Second, and more important, your “kind” at any given time—in the most basic sense—turns on your features then and there, as every other pro-choice thinker concedes. In that sense, you’ll find among unborn children only one “kind”: the human kind, to which you and I and Harman also belong. Achieving awareness doesn’t change our nature, which is that of humans: rational animals.
And this points to the most basic problem with Harman’s view, a problem shared by other “liberal” views of our moral status. That’s the idea that we have moral status not in virtue of what we are (animals of a rational nature), but in virtue of having acquired or developed a certain trait to a certain degree. As Robert P. George and Christopher Tollefsen show in Embryo: A Defense of Human Life, any viable instance of the acquired-mental-ability view will (1) leave too many people out, and either (2) make nonsense of the idea that all people matter equally or else (3) unjustly base a radical difference in kind (of proper treatment) on a mere difference in degree (of mental development).
Harman’s article never defines “consciousness” and even allows that having “experiences” in some broad sense could suffice. But either way, she thinks moral status turns on the development of an immediately exercisable capacity for awareness. As spelled out by other philosophers, this claim might allow killing late-term fetuses, newborns, and even the cognitively disabled. Some—like Princeton philosopher Peter Singer—embrace these conclusions as requirements for any clearheaded pro-choice (acquired-mental-ability) view. Others will see them for what they are: a refutation.
Second, acquired-mental-ability views have trouble explaining the principle that all persons are moral equals. Any mental ability will come in degrees. Presumably, the people who have more of whichever mental trait gives us moral worth must count for more—in morality and under any just law—than those in whom that trait is less developed. We could justly subordinate the interests of the mentally weak to those of the strong. In fact, full sensitivity to the moral facts might require doing so.

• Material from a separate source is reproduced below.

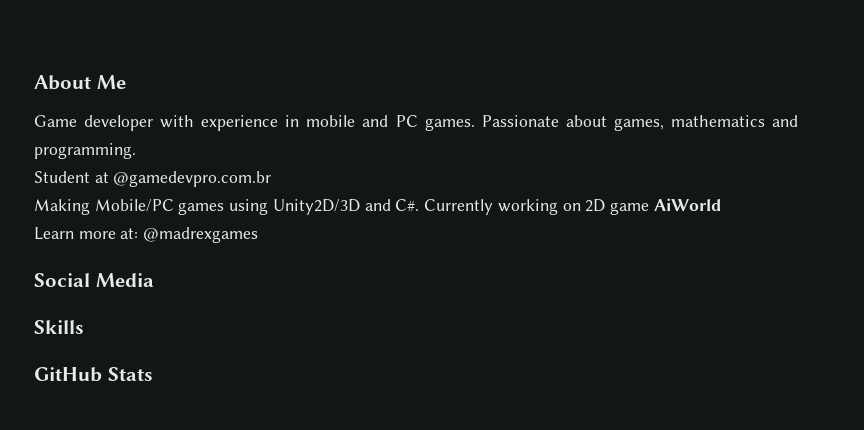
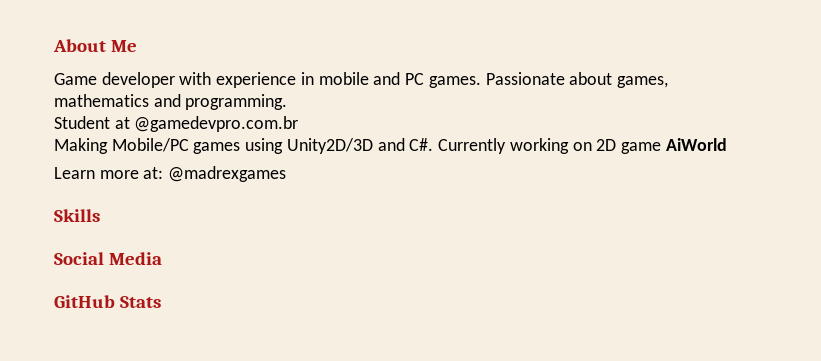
+ Skills
- Skills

Of course, one might simply draw a bright line and declare that all beings above it on the spectrum in question have equal status. But wouldn’t that be unjust? If what really grounds moral value comes in degrees, shouldn’t corresponding moral rights come in degrees? Whatever intrinsic reason we have to draw the line here, won’t it be a stronger intrinsic reason to recognize not a line but a graded scale?
Third, just picking a place to draw a line would make a deep difference in kinds of treatment (respecting someone as having basic rights, or not) turn on a mere difference in degree (of her mental development). That is arbitrary; and in the realm of basic human rights, arbitrariness is injustice.
So the acquired-ability view is arbitrary and unjust. We matter because of what we are. After all, whichever mental ability Harman or others might pick, each is just a more or less advanced development of root capacities we all have in virtue of being human: animals of a rational nature. In this respect, there’s only a difference of degree between a ten-week-old fetus and a ten-year-old kid: each has the (more or less actualized) capacity to develop herself—given adequate resources, barring accident or disease—to the point of awakening to herself as subject and to the world as object, or adopting or deferring a goal, or solving a calculus problem, or forming a friendship, or falling in love.
Or, indeed, to the point of devising and airing a philosophical argument that—however flimsy or even harmful—calls for nothing less than an honest hearing and a reasoned rebuttal.